**Task instructions**: Return, without pictures, the lines from the start of the data through the one that contains "[253,307,354,327] webserver, ->".

**Difference listings**:
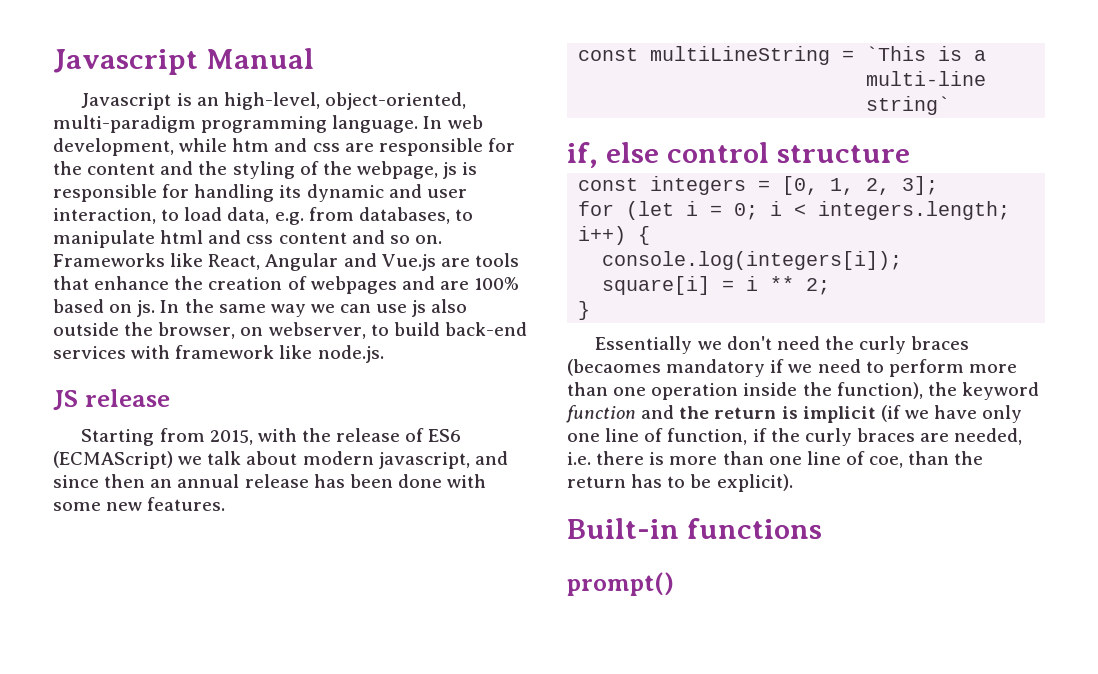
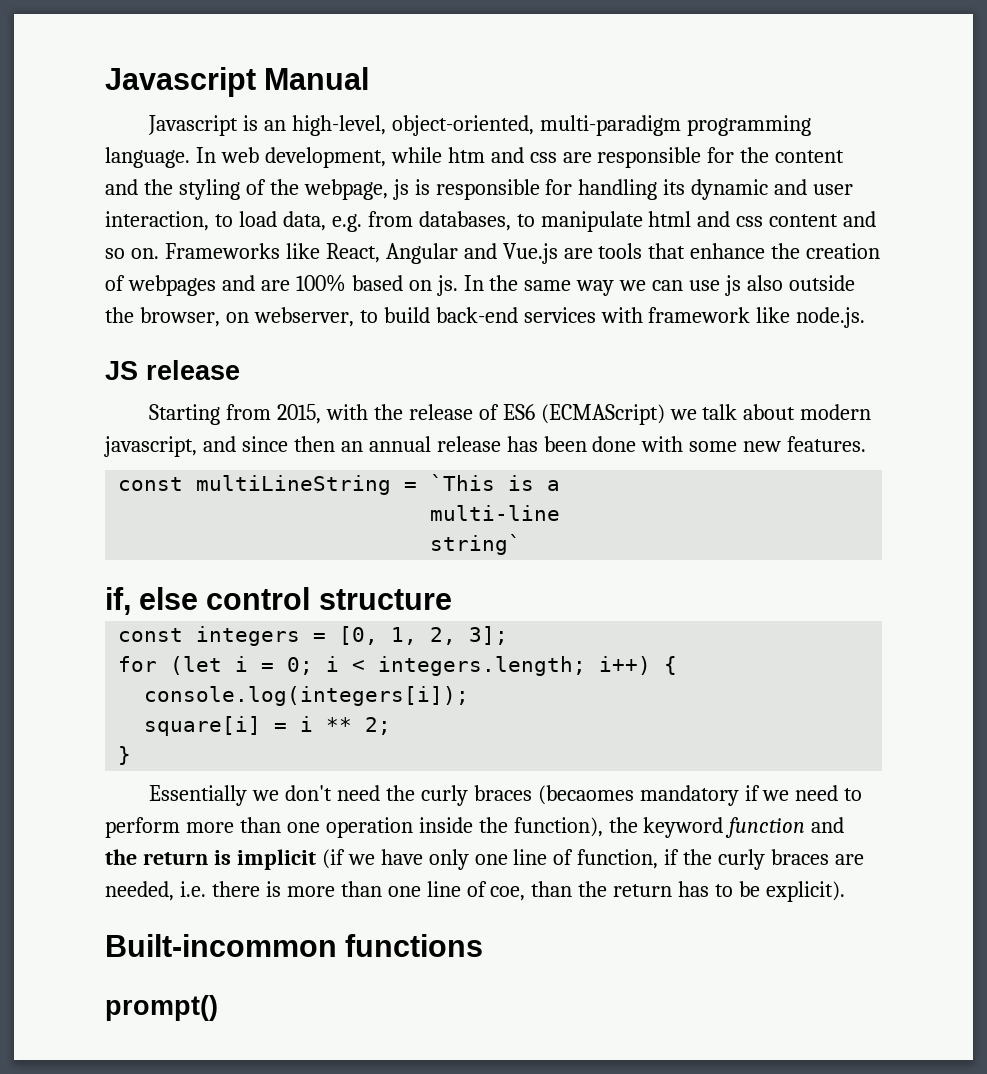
[567,518,679,539] Built-in -> [105,934,337,957] Built-incommon

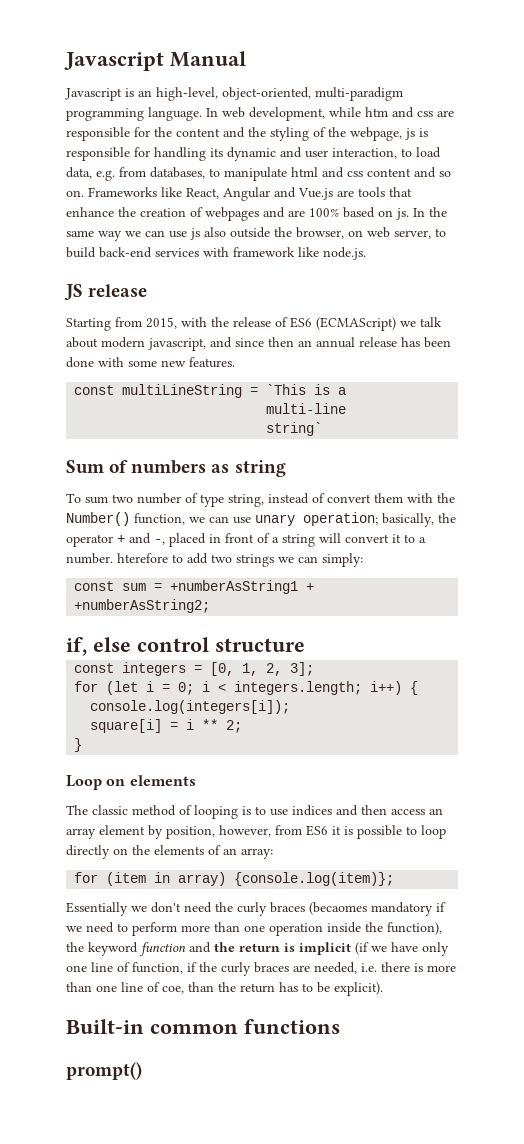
[253,307,354,327] webserver, -> [367,227,431,239] web server,
(522, 544) none -> [66,460,286,477] [66,493,455,507] [66,512,456,527] [66,533,426,547] [66,553,363,567] [74,580,315,594] [74,599,211,613] // Sum of numbers as string // To sum two number of type string, instead of convert them with the Number() function, we can use unary operation; basically, the operator + and -, placed in front of a string will convert it to a number. hterefore to add two strings we can simply: // const sum = +numberAsString1 + +numberAsString2;
(132, 755) none -> [66,775,196,790] [66,805,443,819] [66,825,446,839] [66,845,273,859] [74,872,395,886] // Loop on elements // The classic method of looping is to use indices and then access an array element by position, however, from ES6 it is possible to loop directly on the elements of an array: // for (item in array) {console.log(item)};
[105,934,337,957] Built-incommon -> [66,1019,238,1034] Built-in common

**Response area**:
[567,518,679,539] Built-in -> [105,934,337,957] Built-incommon

[253,307,354,327] webserver, -> [367,227,431,239] web server,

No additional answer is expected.